Postby Jetguy » Tue Jul 24, 2018 12:09 pm

I've actually suspected this was a major fault (lack of cable failure detection just as seen in the N series) but without them selling me an upgrade of the electronics for the N series to Pro2 series, I'm not buying a Pro2 just so I can fix this error for the collective group.
I spoke with Raise3D leadership and technical folks yesterday on the issue, shared my thoughts and concerns and they are looking into this.

That said, I have to say this in public. I cannot recommend this Pro2 series to anyone until the mainboard is modified or a thermal protector plug in device is made just like for the N series. The fault here is stupidly simple, the lack of a high value pullup resistor on the analog sense lines at the mainboard. The idea being that as long as a valid voltage signal is received across the multi pin (no longer a ribbon cable on the Pro2) cable, then the board sees the actual hotend temp. If the cable anywhere in the path to the extruder fails, then this pullup resistor causes the mainboard to report maxtemp both safely ensuring the heater is shutdown, but also instantly triggering overtemp and thus a print save point is created.

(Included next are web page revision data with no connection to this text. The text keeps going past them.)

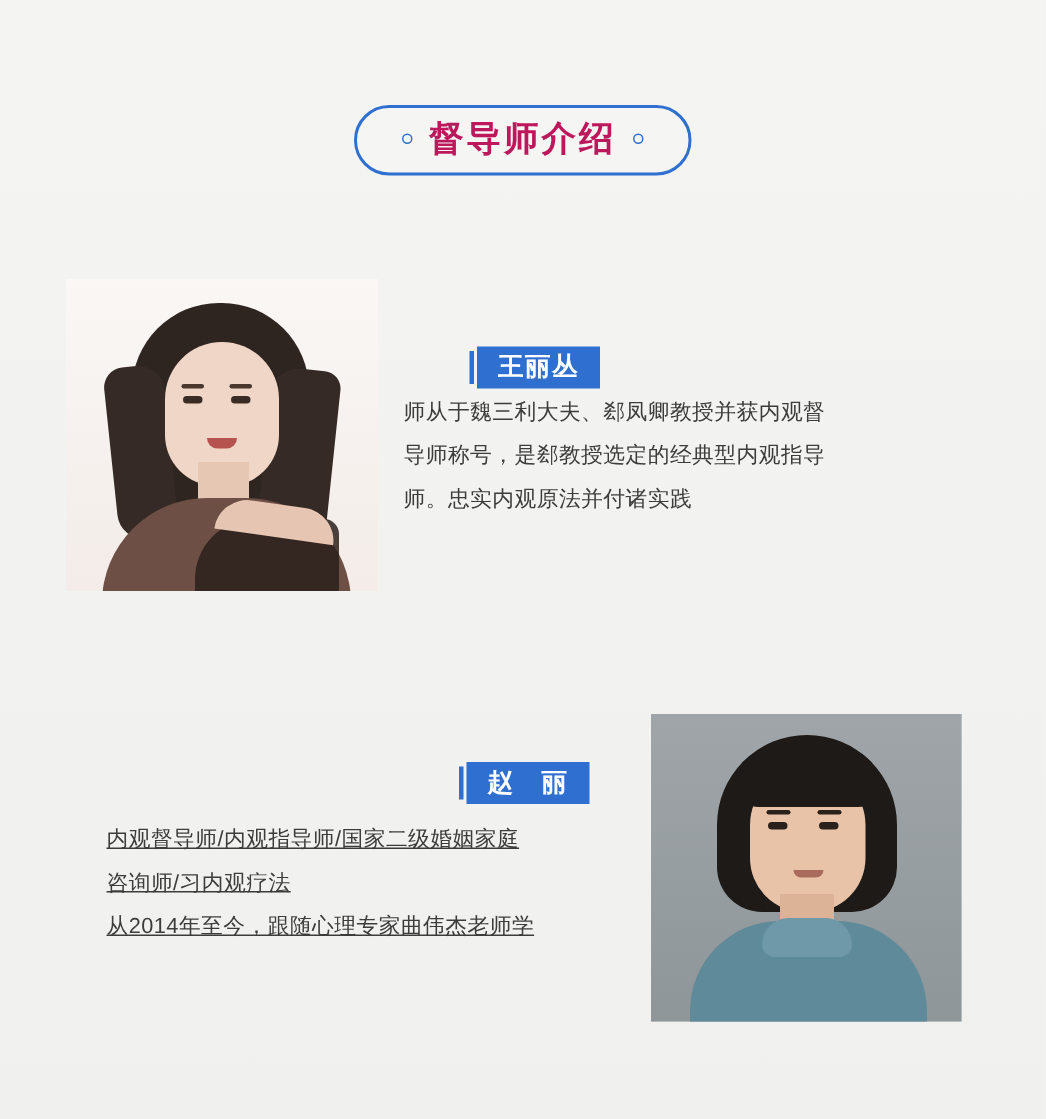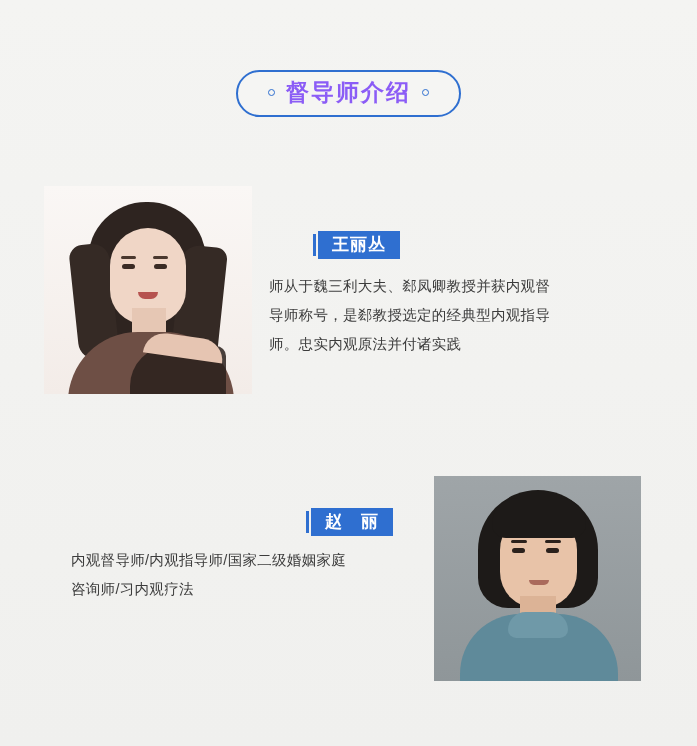"督导师介绍" .title-badge .title-text { color: #8b5cf6 -> #be185d }
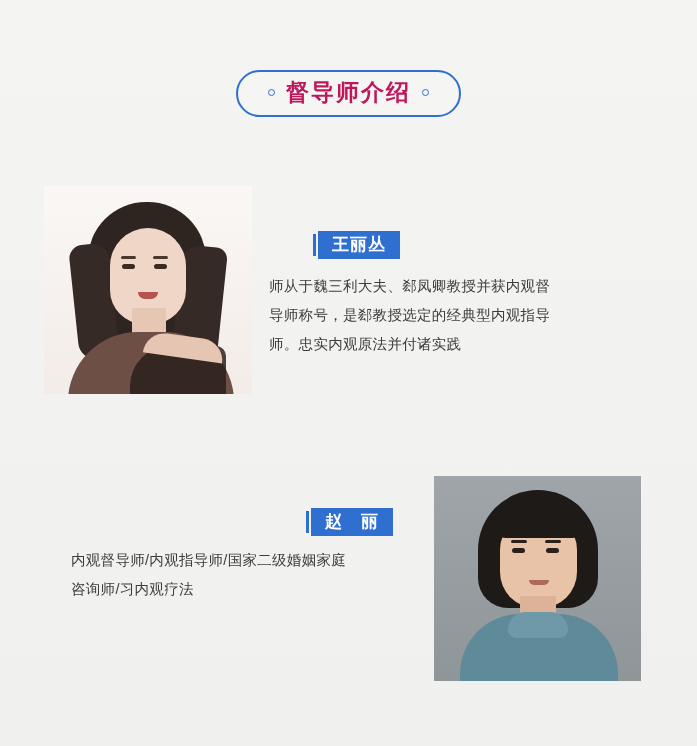"师从于魏三利大夫、郄凤卿教授并获内观督" #bio-1 { top: 272px -> 261px }
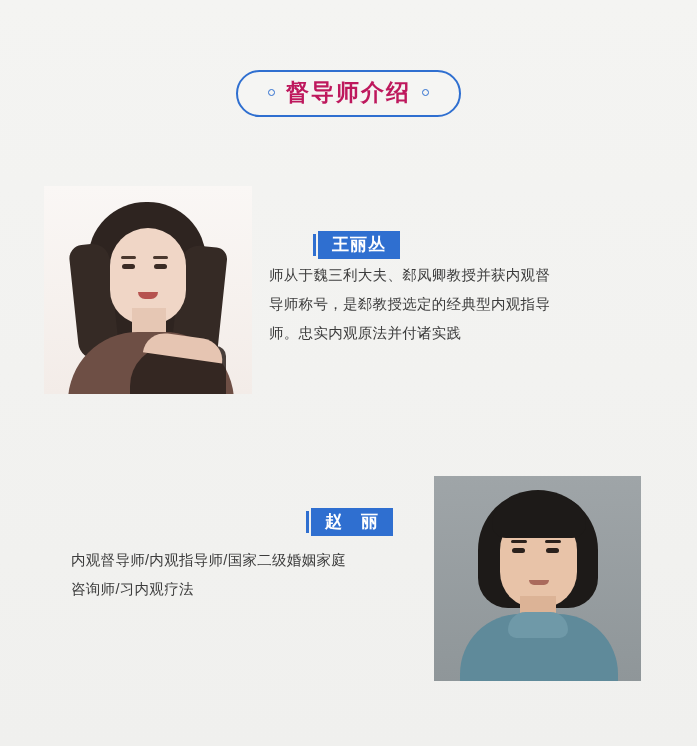"内观督导师/内观指导师/国家二级婚姻家庭" #bio-2 { text-decoration: none -> underline }
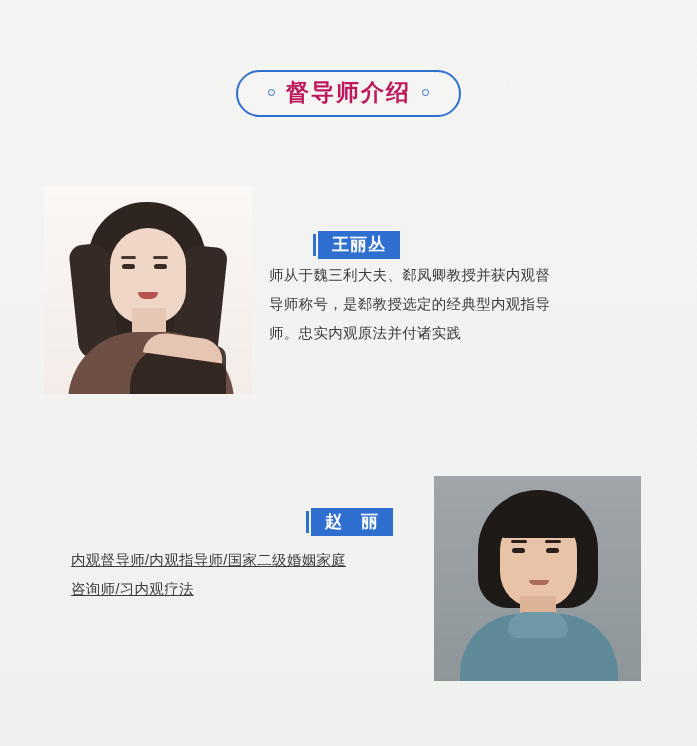"从2014年至今，跟随心理专家曲伟杰老师学" div { html: none -> <div>从2014年至今，跟随心理专家曲伟杰老师学</div> }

Now yes, this does not fix the root cause (cable or connector failure), however, it DOES fix troubleshooting and safety of thermal runaway conditions.

The reasons why I cannot post a fix as in the past is again, I need the pinout of the connection and/or a pro2 series set of boards for testing the fix to ensure the resistor value chosen does not offset temps but does perform the required safety in case of cable failure.

Please understand this post and it's context- still true on the Pro2 series:
viewtopic.php?f=2&t=6442&p=25755&hilit=thermal+runaway#p25755
#1 any machine on the 3D printing market with a set of wires to the moving extruder head can have a failure from flexing. The head moves millions of times, that's opportunity for wear and tear. Put another way, you should expect the cable to fail. Be glad when it lasts as long as it does. Yes, under ideal conditions we expect it to last a relatively long time before failure (my oldest machine is 2 years old without a cable failure). Yes, absolutely, a minor defect on assembly of the cable chain and minor details could lead to premature failure. Nobody wants that to happen but short of taking the entire cable system apart, putting it together "your way" and knowing you did it could prevent this failure as pictured in this thread. Absolutely, if Raise 3D assembled it and contributed to early failure, they should be covering cable replacement.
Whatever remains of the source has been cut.